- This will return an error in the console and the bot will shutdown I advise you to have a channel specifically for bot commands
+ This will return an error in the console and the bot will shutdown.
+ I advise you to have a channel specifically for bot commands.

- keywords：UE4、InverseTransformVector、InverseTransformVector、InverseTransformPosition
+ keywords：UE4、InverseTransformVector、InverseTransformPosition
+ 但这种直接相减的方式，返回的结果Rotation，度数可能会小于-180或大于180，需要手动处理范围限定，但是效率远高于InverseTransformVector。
==
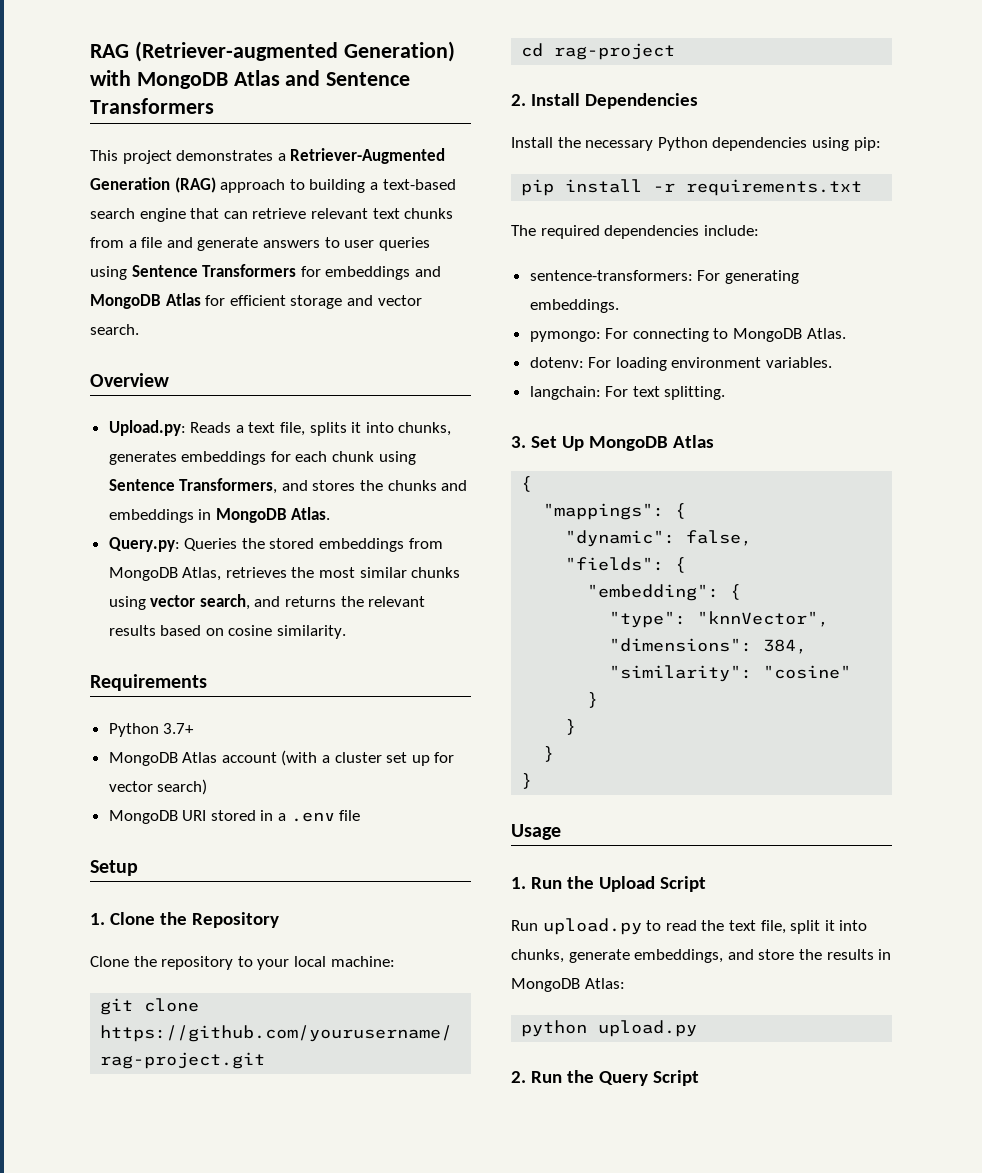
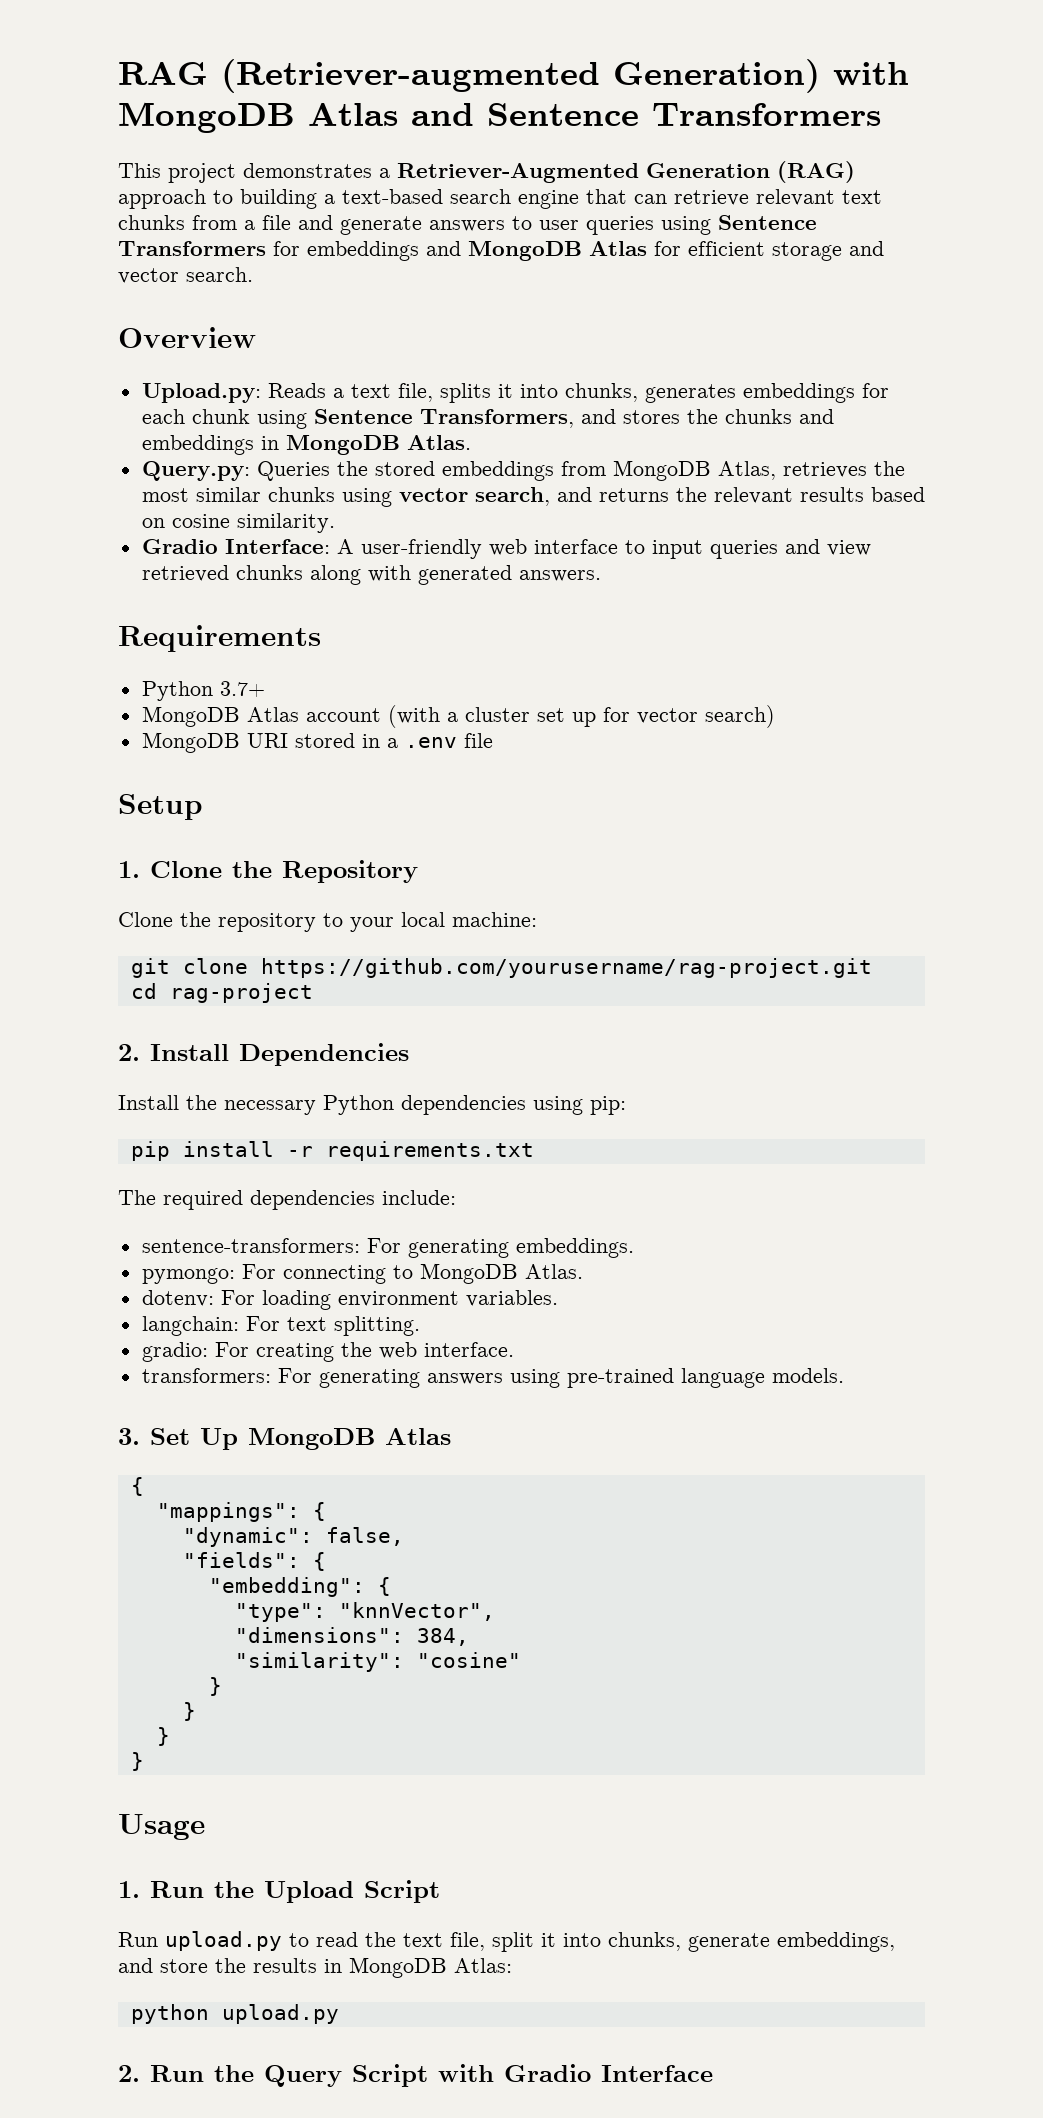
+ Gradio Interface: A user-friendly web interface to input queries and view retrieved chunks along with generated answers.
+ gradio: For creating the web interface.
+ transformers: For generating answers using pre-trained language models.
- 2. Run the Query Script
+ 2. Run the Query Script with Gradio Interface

EXERCISE: Count every line in the data where the string "InverseTransformPosition" occurs. Give nothing except the number.

RESPONSE BOX: 2